WHAT IS REQUIRED:
Within the entries below, the lines from the one with "Zoom Kobe 4 Protro Draft" through the one with "Zoom Kobe 5 Protro Chaos" are to be set down exactly, both ends kept.

PROVIDED MATERIAL:
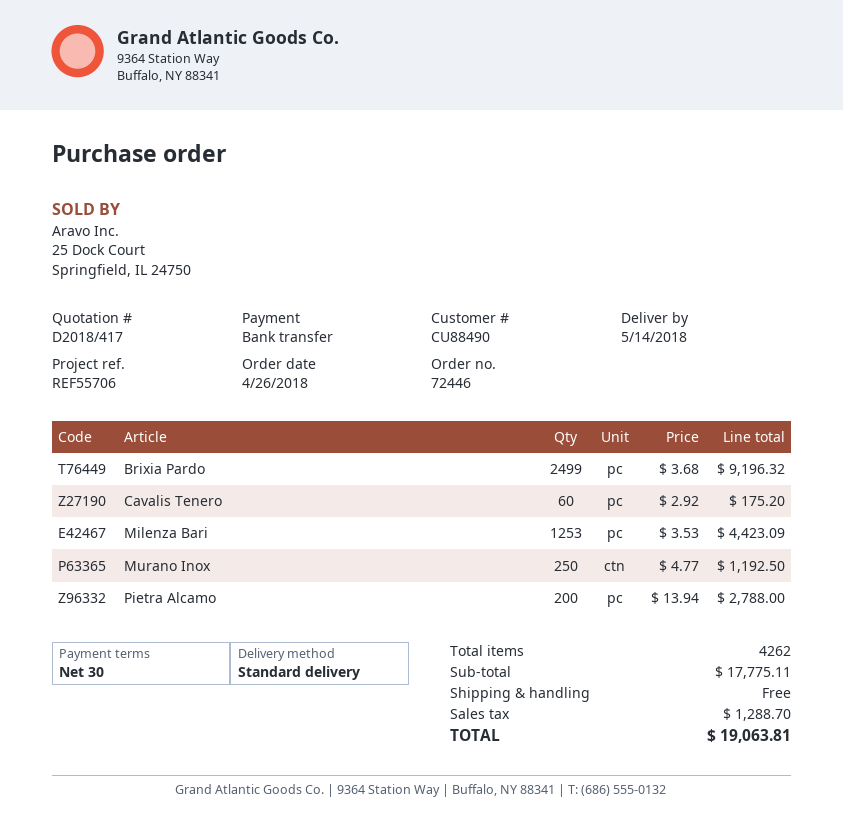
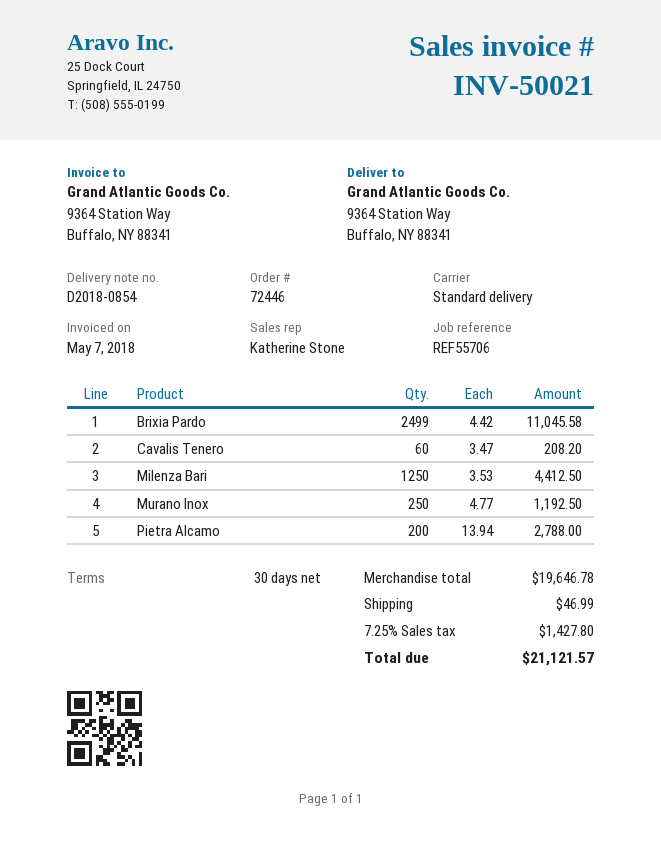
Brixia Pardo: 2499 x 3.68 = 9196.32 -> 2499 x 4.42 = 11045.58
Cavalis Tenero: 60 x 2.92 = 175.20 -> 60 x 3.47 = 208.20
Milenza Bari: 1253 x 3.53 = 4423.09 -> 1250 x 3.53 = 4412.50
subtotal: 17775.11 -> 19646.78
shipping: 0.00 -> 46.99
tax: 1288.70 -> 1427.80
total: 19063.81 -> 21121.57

* * *

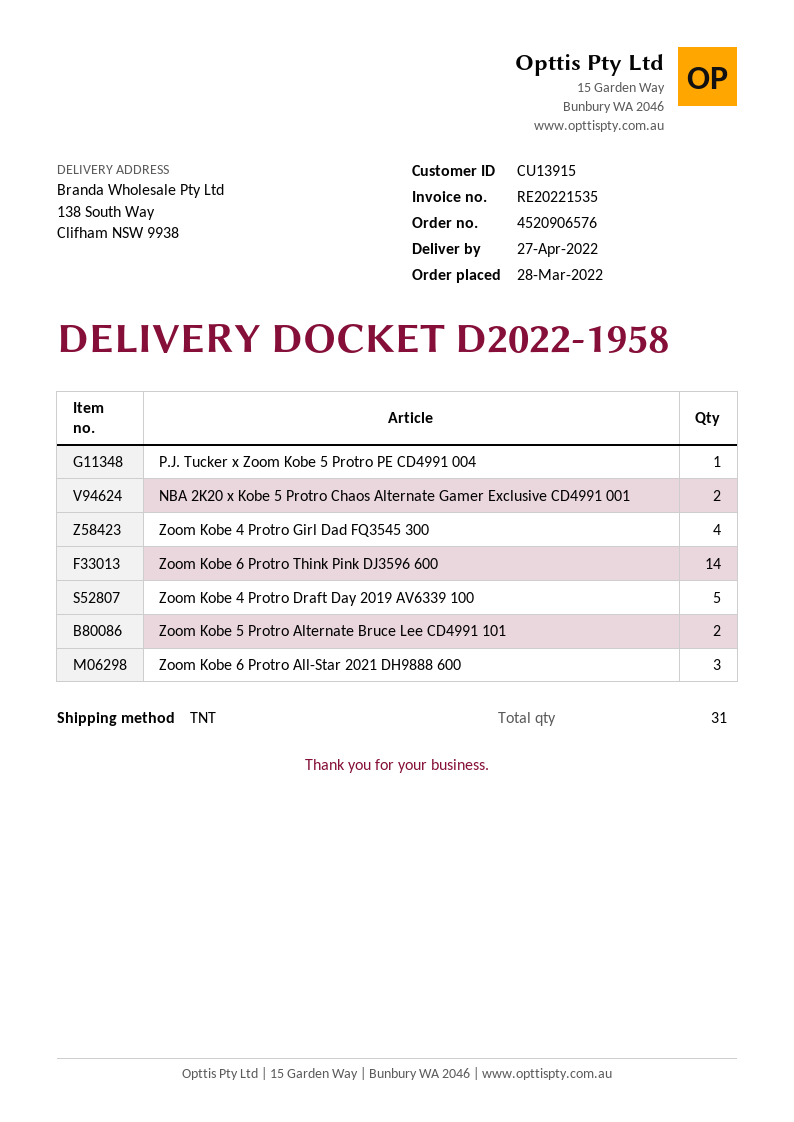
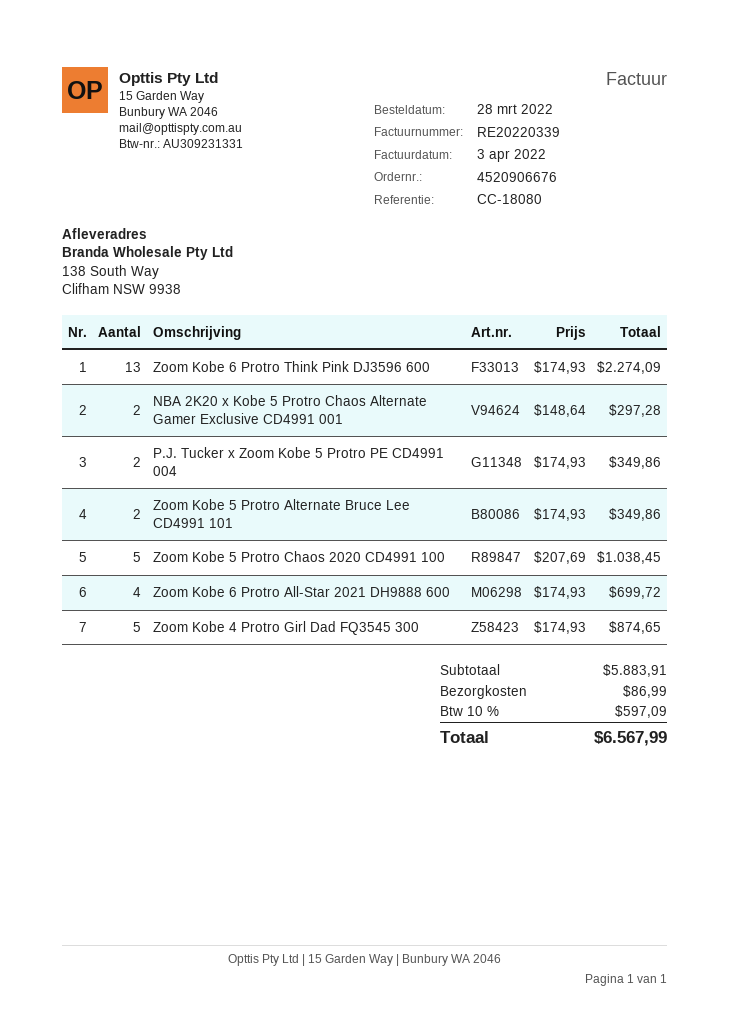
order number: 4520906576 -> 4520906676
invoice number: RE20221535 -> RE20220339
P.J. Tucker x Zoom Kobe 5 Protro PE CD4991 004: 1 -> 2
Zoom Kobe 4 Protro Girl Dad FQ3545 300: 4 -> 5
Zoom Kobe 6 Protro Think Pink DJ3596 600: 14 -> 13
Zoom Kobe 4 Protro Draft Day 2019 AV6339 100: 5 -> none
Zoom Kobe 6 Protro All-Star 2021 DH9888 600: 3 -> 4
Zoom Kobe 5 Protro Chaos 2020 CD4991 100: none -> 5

OUTPUT FOR THIS EXERCISE:
Zoom Kobe 4 Protro Draft Day 2019 AV6339 100: 5 -> none
Zoom Kobe 6 Protro All-Star 2021 DH9888 600: 3 -> 4
Zoom Kobe 5 Protro Chaos 2020 CD4991 100: none -> 5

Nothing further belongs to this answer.